The absence of confessions and standards of conduct has enabled pastoral abuse, which can take many forms.
Confessionalism may not prevent all problems, but without it, any response to overreach “will be much murkier and much more open to abuse and misreading than if there is a clearly stated summary of biblical teaching in the form of a confession to which the congregation can have recourse” (150).
Further, without a publicly stated confession of faith, which includes moral teaching, the obvious mechanism to hold pastors accountable for their teaching, behavior, and treatment of their people is elusive. A confession may not work perfectly to prevent all instances of abuse, but it’s a help. Trueman’s argument is thus relevant to address a major problem affecting the church beyond the ways he mentioned.
Confessions Are Still Wanted
When The Creedal Imperative released, the “Young, Restless, Reformed” movement was reaching a pivotal juncture of (perhaps subconsciously) realizing that fervor for newly discovered truths about God’s sovereignty in salvation needed to expand into a fuller-orbed acceptance of doctrinal teaching, including its connection to ecclesiology.

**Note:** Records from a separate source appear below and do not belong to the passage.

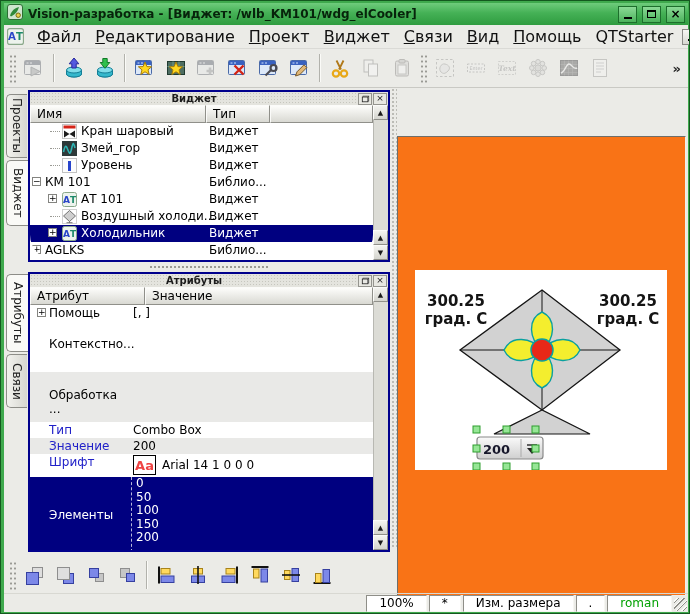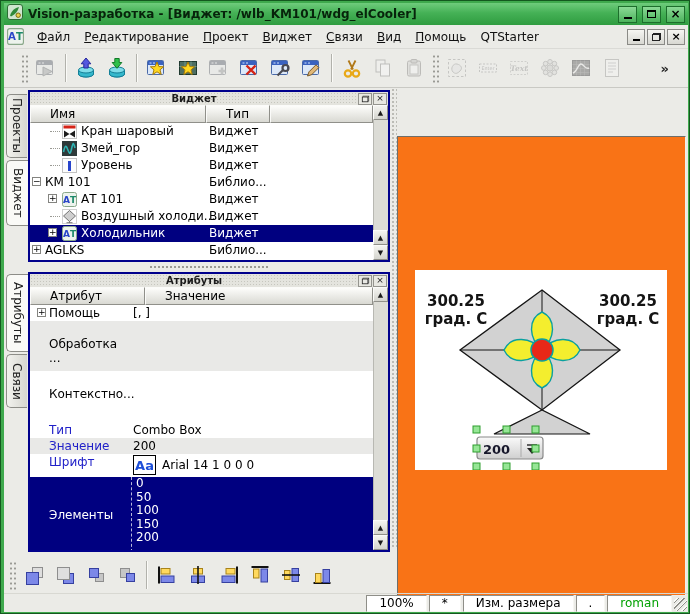"Файл" .menu-item { font-size: 12px -> 16px }
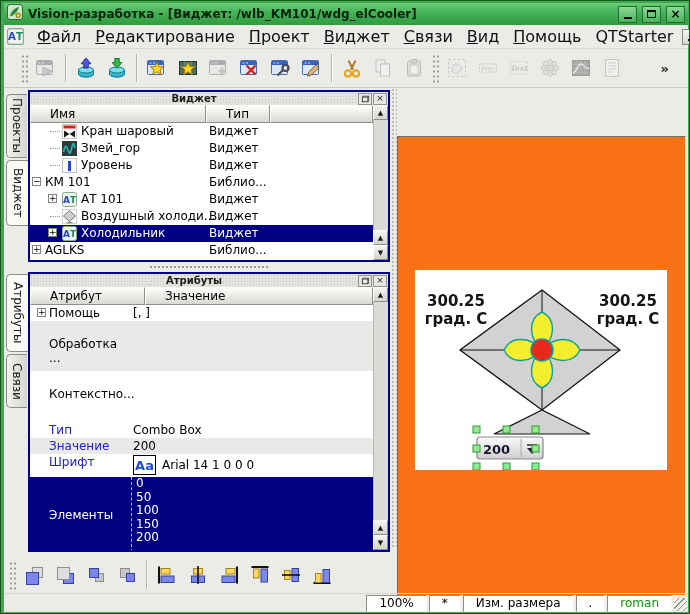"Text" .toolbar-top { padding: 0 14px -> 0 2px }
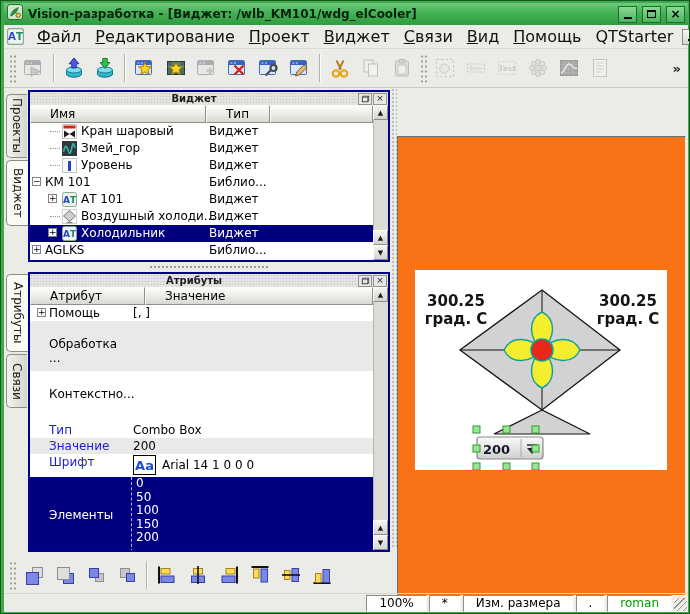"Имя" .gh-cell { padding: 1px 19px -> 1px 6px }
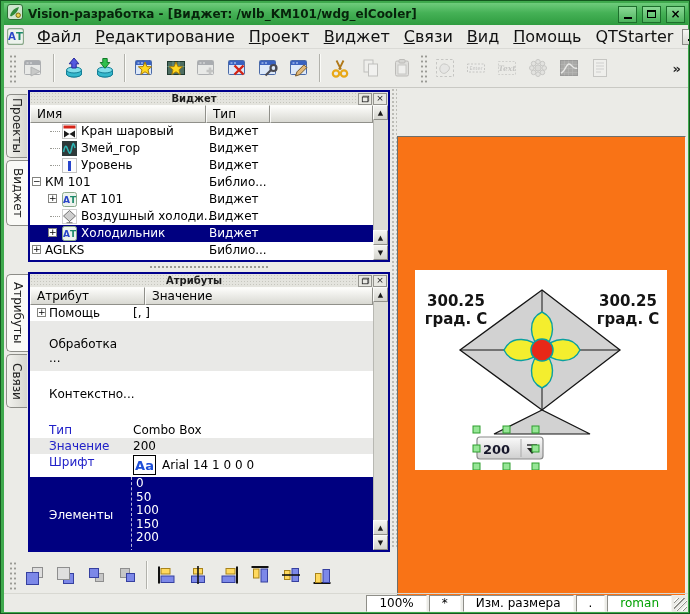"Кран шаровый" .tree-rows { border-radius: none -> 25px }
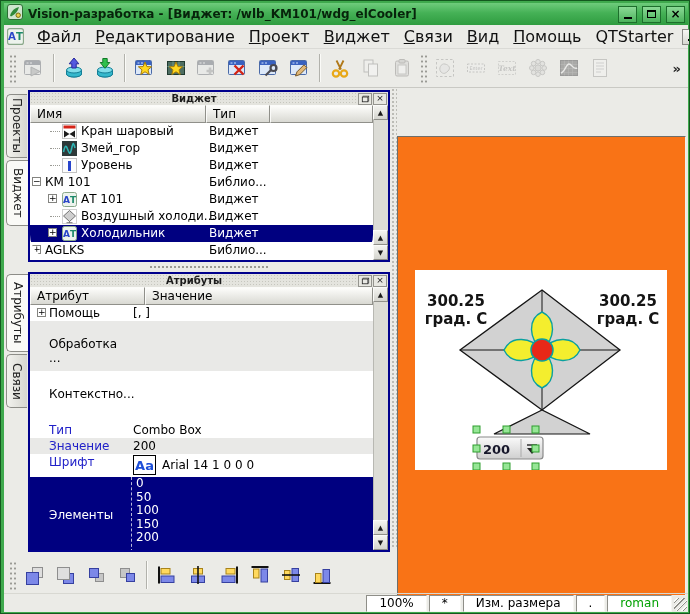"Обработка ..." div.attr-row { order: before "Контекстно..." -> after "Контекстно..." }
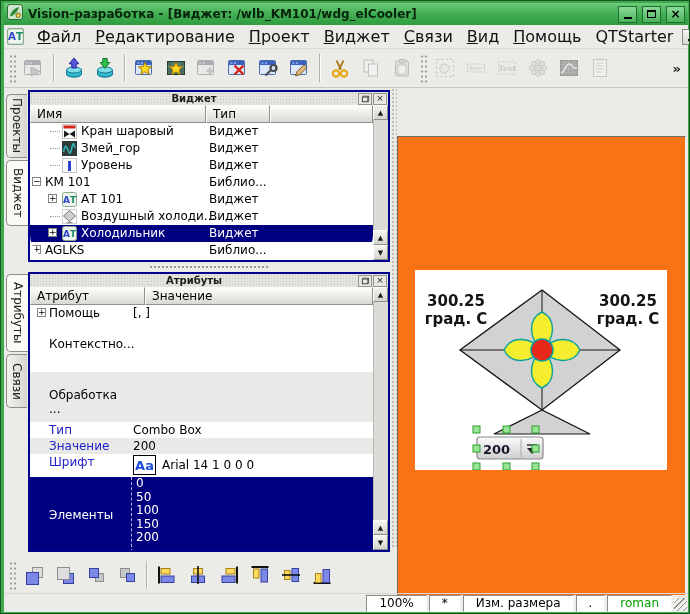"Aa" .font-btn { color: #1d4ed8 -> #ef4444 }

Over a decade ago, Trueman’s case for confessionalism addressed a growing issue for the church by calling excited young theologians to be historically Protestant and grounded in the church, and that argument remains intact in Crisis of Confidence.
Those encountering Trueman’s work for the first time will benefit from the intersection between his cultural analysis and advocacy for classical theology. Although the landscape of the church and the culture has drastically changed since 2012, Trueman’s updated argument reveals confessionalism to still be the right medicine for problems that confront us in a rapidly changing culture. The book ties into his work from The Rise and Triumph of the Modern Self as it shows how confessionalism is a way of training Christians in biblical patterns of life that run counterculturally to many of Western society’s most troubling issues.
Expressive individualism contends truth must be the most authentic expression of what comes subjectively from within us. In contrast, confessionalism affirms that truth exists objectively outside us and should shape us. The Christian worldview demands we conform to reality and truth as it comes to us from God via general and special revelation. Confessionalism helps us in that endeavor. In Crisis of Confidence, Trueman shows how confessions can strengthen our faith against prevailing ideological trends. That’s a welcome encouragement in a world gone mad.